Most importantly, the modern public cloud provides an absolutely identical development and operational environment across their global data centers. You can simply copy your virtual machine from Ohio over to Tokyo and it will spin up instantly and see exactly the same environment with exactly the same resources, with the VM being entirely unaware it is now a continent away. In the case of my open data GDELT Project, its underlying computing resources span 16 data centers in 12 countries and the code running in each data center in each country is absolutely identical. All of the code reads and writes to the same cloud storage buckets, uses the same infrastructure resources and the same machine learning APIs and are able to synchronize with each other globally without a single line of code being changed. In fact, the only way to tell that a given virtual machine is located in Tokyo compared with South Carolina is the speed of light latency that makes interactive terminal input slightly slower when working on the one 7,000 miles away.

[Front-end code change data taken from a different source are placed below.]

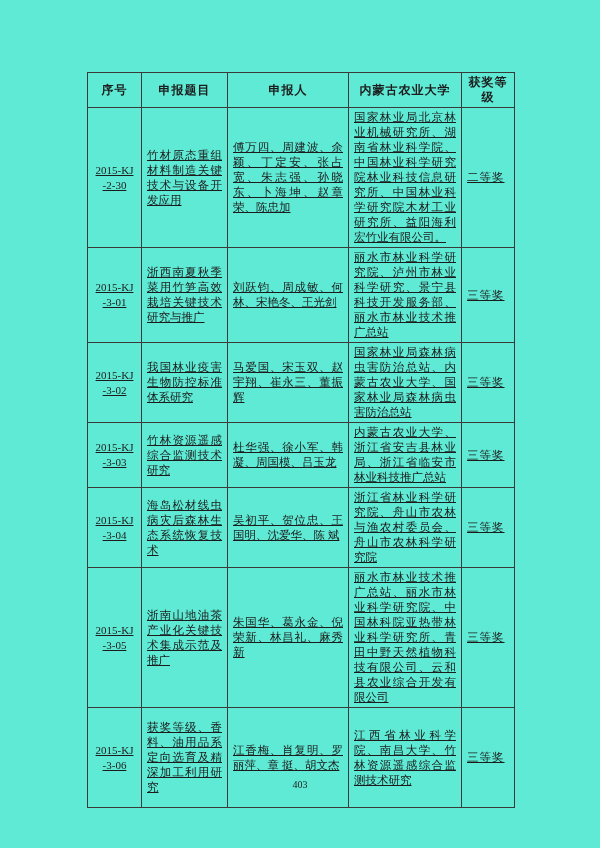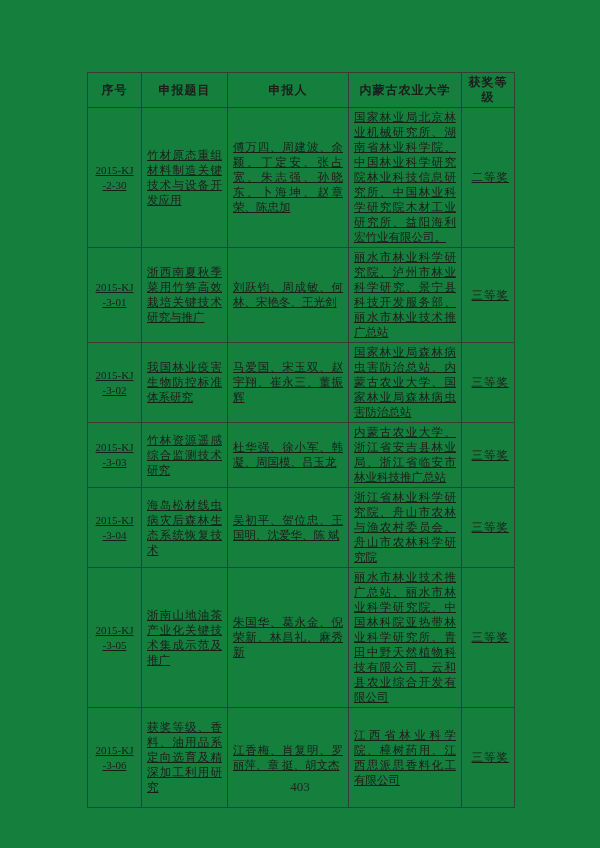--- a/index.html
+++ b/index.html
@@ -11,7 +11,7 @@
     position: relative;
     width: 600px;
     height: 848px;
-    background: #15803d;
+    background: #5eead4;
     overflow: hidden;
     font-family: "Liberation Serif", serif;
     color: #1c1c1c;

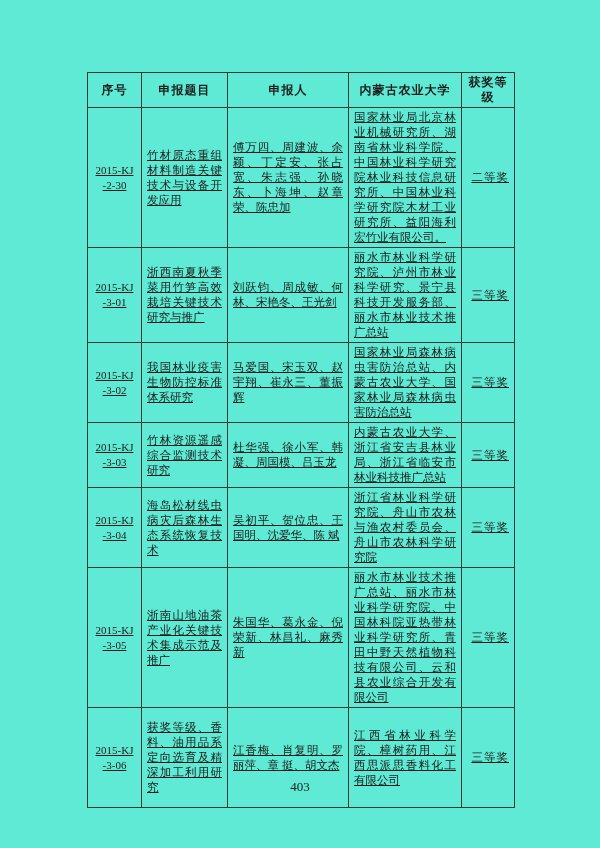--- a/index.html
+++ b/index.html
@@ -58,7 +58,7 @@
     text-align: justify;
   }
   td.c-award {
-    text-align: right;
+    text-align: left;
     letter-spacing: 1px;
   }
   tr.hr   { height: 35px; }

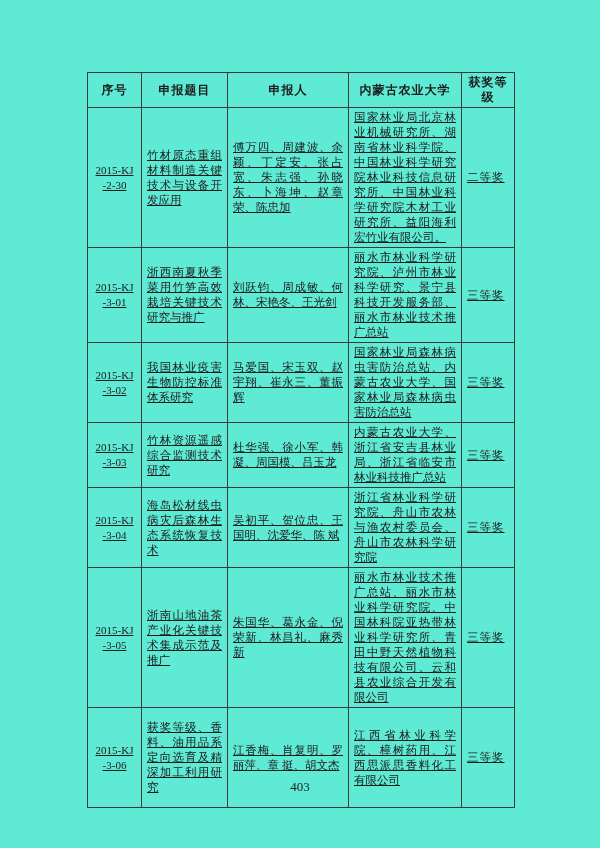--- a/index.html
+++ b/index.html
@@ -156,7 +156,7 @@
 -3-06</td>
         <td class="c-title">获奖等级、香料、油用品系定向选育及精深加工利用研究</td>
         <td class="c-app">江香梅、肖复明、罗丽萍、章 挺、胡文杰</td>
-        <td class="c-units">江西省林业科学院、樟树药用、江西思派思香料化工有限公司</td>
+        <td class="c-units">江西省林业科学院、南昌大学、竹林资源遥感综合监测技术研究</td>
         <td class="c-award">三等奖</td>
       </tr>
     </tbody>

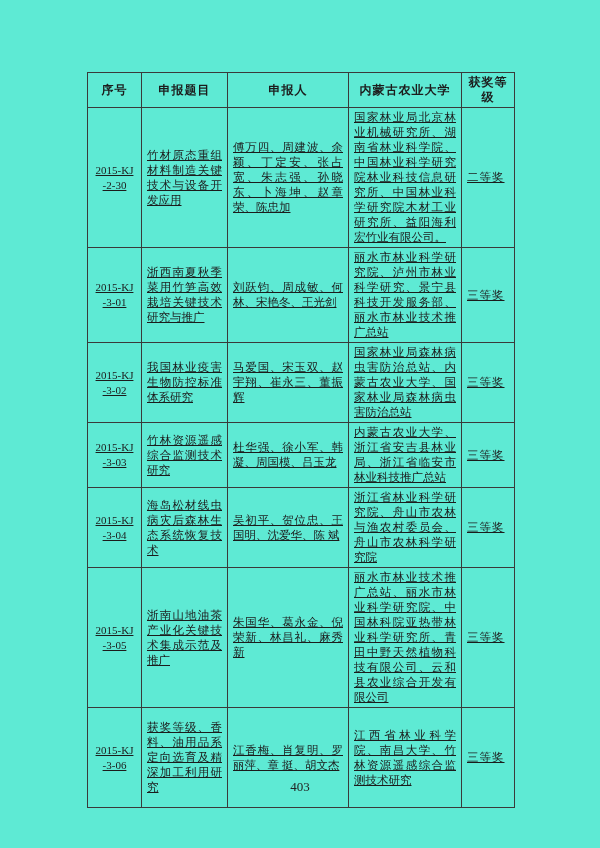--- a/index.html
+++ b/index.html
@@ -75,7 +75,7 @@
     right: 0;
     top: 779px;
     text-align: center;
-    font-size: 13px;
+    font-size: 10px;
     color: #222222;
     font-family: "Liberation Serif", serif;
   }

This geographic transparency of the modern cloud makes it possible to build “living” applications that are globally synchronized but expand and contract in each region of the world as customer bases expand or shift. A small startup can launch with a few virtual machines in a single US data center and rest assured that their site is accessible globally with the best latency and bandwidth technically possible today. As that startup’s business expands to a new region of the world all it takes a few mouseclicks to launch a mirror image of their site in a new data center as close as possible to those new customers, without a single line of code changing. In fact, the strong global networking means that the startup can even keep all of their backend computation in the US and deploy only latency-sensitive customer-facing components to remote data centers.

Putting this all together, the modern cloud is increasingly making geography transparent to developers, allowing them to deploy globalized applications without changing a single line code.